Les études bonaventuriennes sont très redevables envers Étienne Gilson, qui a su donner une place à Bonaventure dans l’histoire de la philosophie médiévale. Cependant, en restant dans le cadre historiographique défini par le P. Mandonnet, lequel opposait un thomisme aristotélicien solide et construit à une tradition augustinienne chaotique et confuse, Étienne Gilson a enfermé Bonaventure dans un rôle qui l’a certes rendu visible (un augustinisme tout aussi solide et cohérent), mais qui ne rendait pas véritablement justice à la pensée et à l’œuvre du Séraphique. Celui-ci devenait ainsi l’autre « sommet » du XIIIe siècle au côté de Thomas d’Aquin, mais en partie sur un malentendu d’origine néothomiste qui pèse aujourd’hui encore sur la lecture qui en est faite. Dans le dernier chapitre de La Philosophie de saint Bonaventure, Gilson indiquait toutefois lui-même quelques pistes qui devaient permettre de mieux déterminer la place du Frère mineur dans la pensée médiévale, en particulier celle de son rapport à la pensée du XIIe siècle ainsi que l’étude de sa matrice intellectuelle au studium franciscain de Paris.

Extrait

La thèse d’un Bonaventure philosophe semble avoir de beaux jours devant elle, en tout cas telle qu’elle a été développée par Fernand Van Steenberghen, l’auteur de La Philosophie au XIIIe siècle et défenseur de l’aristotélisme du Frère mineur. À l’occasion des récentes célébrations liées au 750e anniversaire de la mort de Bonaventure et de Thomas d’Aquin, plusieurs spécialistes du Docteur séraphique ont en effet mis l’accent sur le travail proprement philosophique accompli par Bonaventure particulièrement en tant que lecteur d’Aristote, notamment Franziska van Buren, qui a d’ailleurs publié une thèse récente à ce sujet 1. Cette stratégie a l’avantage d’être plus efficace et plus lisible que celle d’Étienne Gilson pour manifester l’ampleur philosophique de Bonaventure. Mais elle présente souvent l’inconvénient d’une mutilation antithéologique, comme si reconnaître l’aristotélisme de Bonaventure impliquait de le soustraire à d’autres aspects trop évidents de sa pensée, notamment son envergure théologique et spirituelle.

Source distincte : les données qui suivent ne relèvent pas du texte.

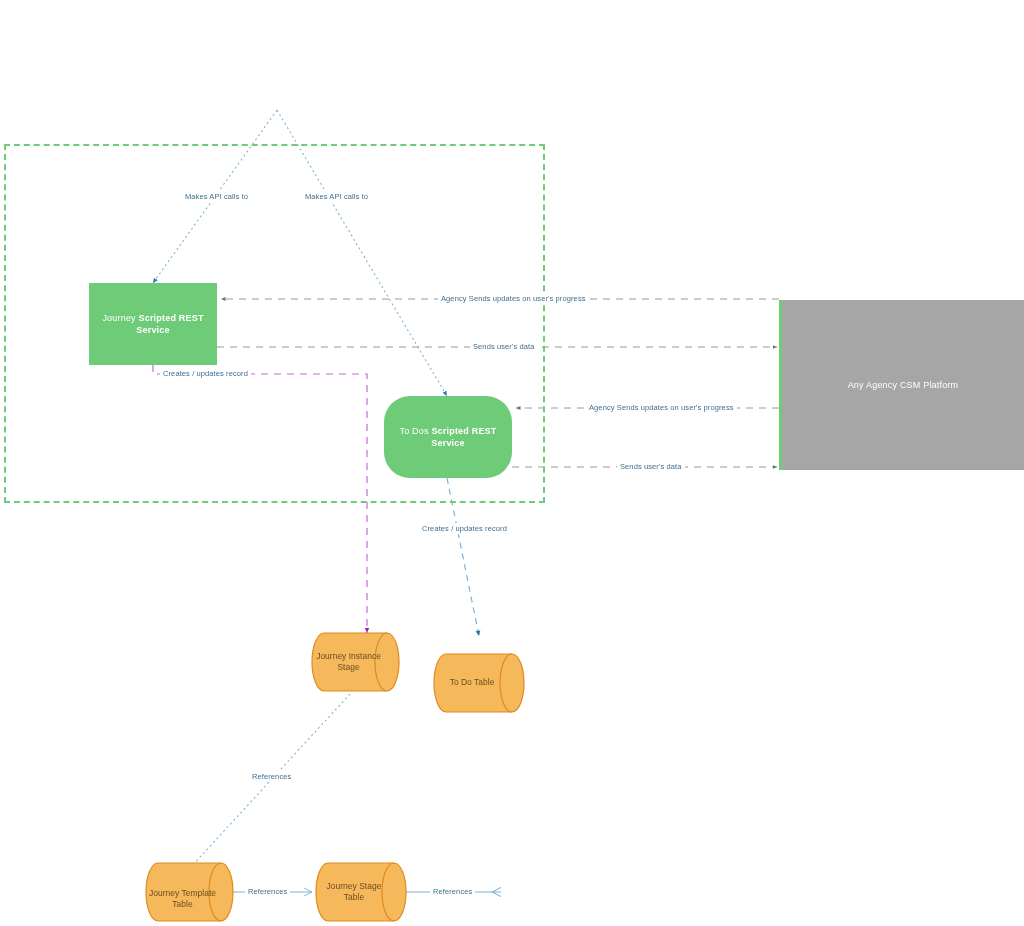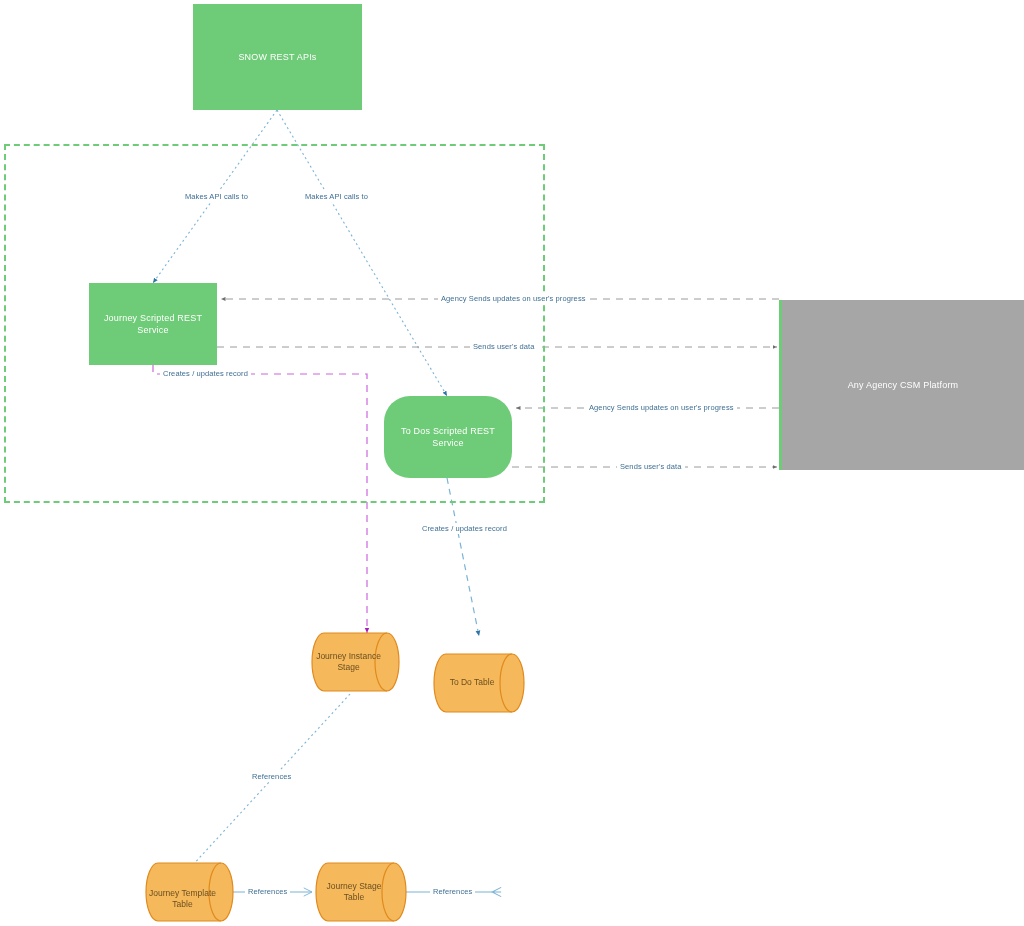"SNOW REST APIs" div.node { html: <div> <span>SNOW REST APIs</span> </div> -> none }
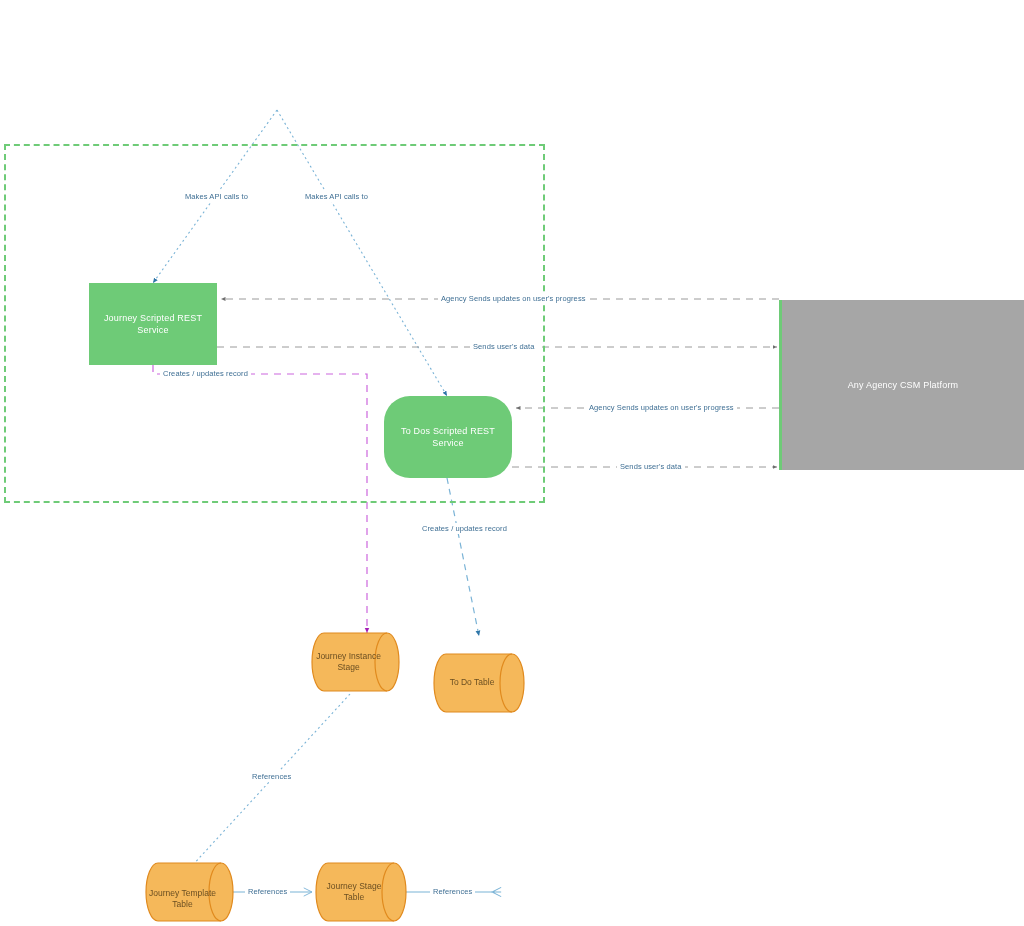"Scripted REST Service" .node-label .bold { font-weight: normal -> bold }
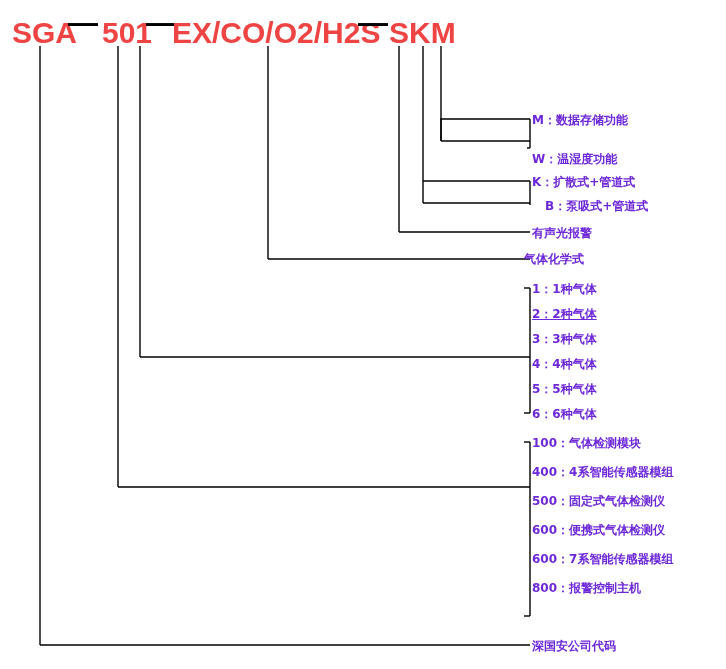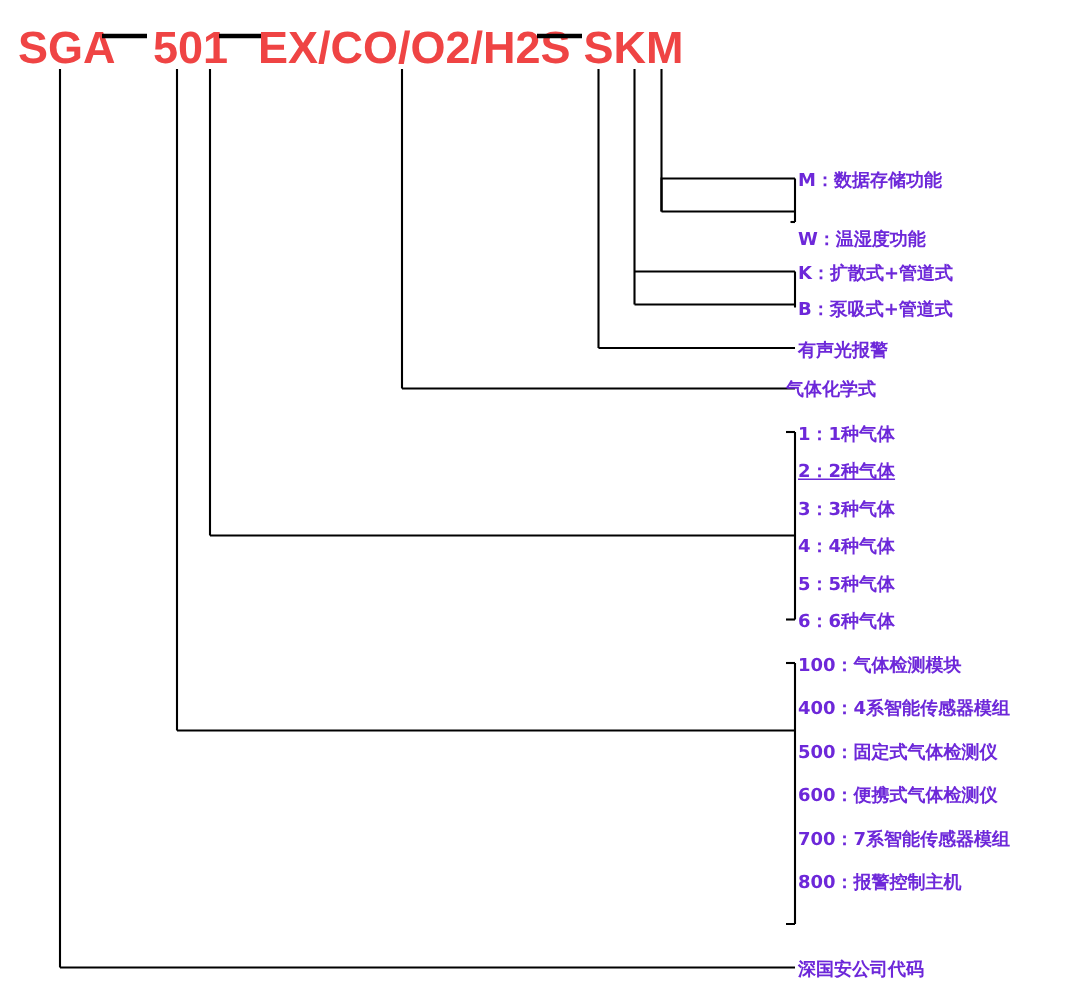"B：泵吸式+管道式" div.label { left: 532px -> 545px }
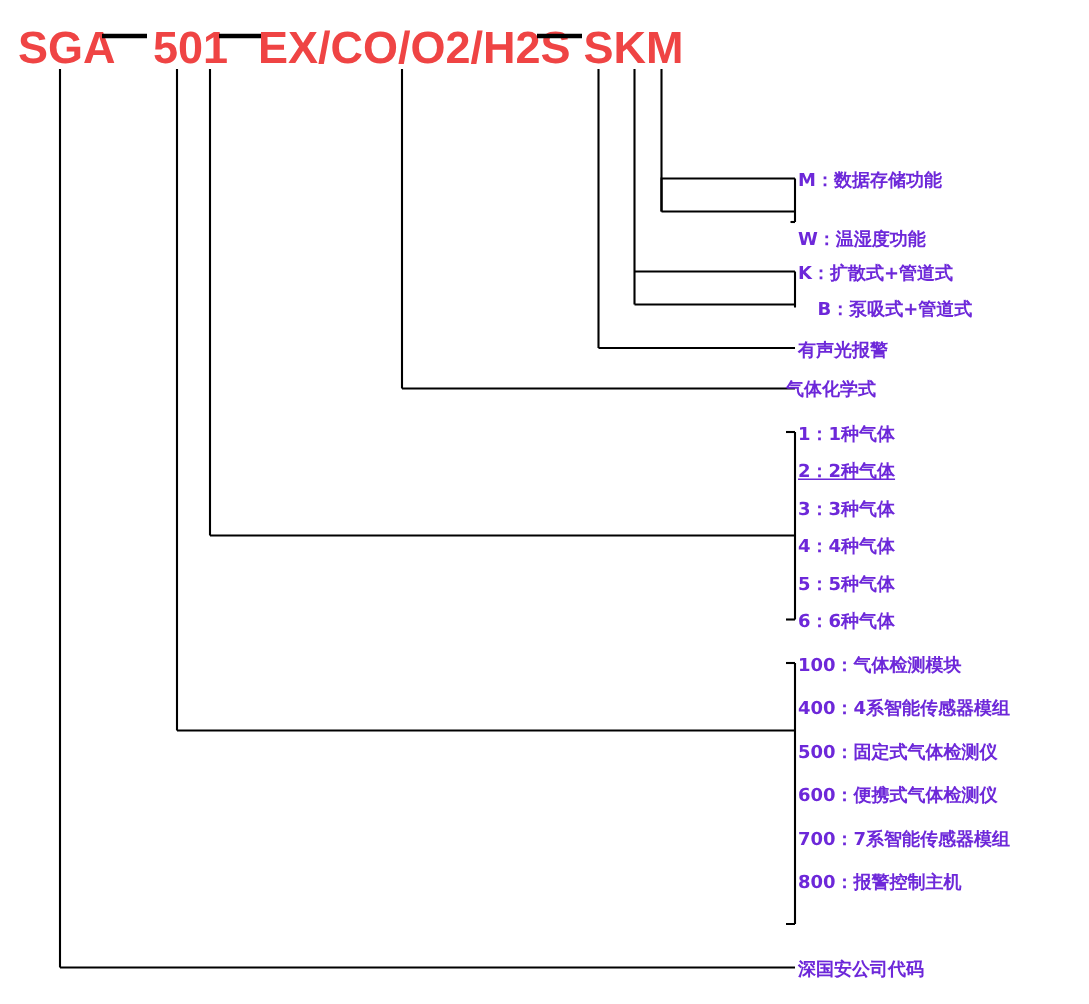"700：7系智能传感器模组" div.label { text: 700 -> 600 }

Qu’en est-il cependant de la thèse gilsonienne d’une philosophie augustinienne chez Bonaventure ? A-t-elle et peut-elle avoir une postérité ? Pour une part, il semble qu’elle ait largement emporté l’adhésion, en particulier en France. Toutefois, cette victoire de Gilson est aussi un échec, puisque cet enfermement dans la catégorie d’augustinisme, qu’il a défendue avec tant de vigueur, conduit aujourd’hui encore beaucoup de médiévistes, historiens, philosophes ou théologiens, à exclure Bonaventure du champ de leur intérêt ou en tout cas à le cantonner à un rôle de contre-modèle. Qu’Augustin ait été augustinien, cela semble normal, on le lui pardonne, on peut même l’inscrire au programme de l’agrégation de philosophie. Mais que Bonaventure ait été augustinien en plein XIIIe siècle, voilà qui semble inconséquent et la marque d’un esprit fermé à toute forme de nouveauté.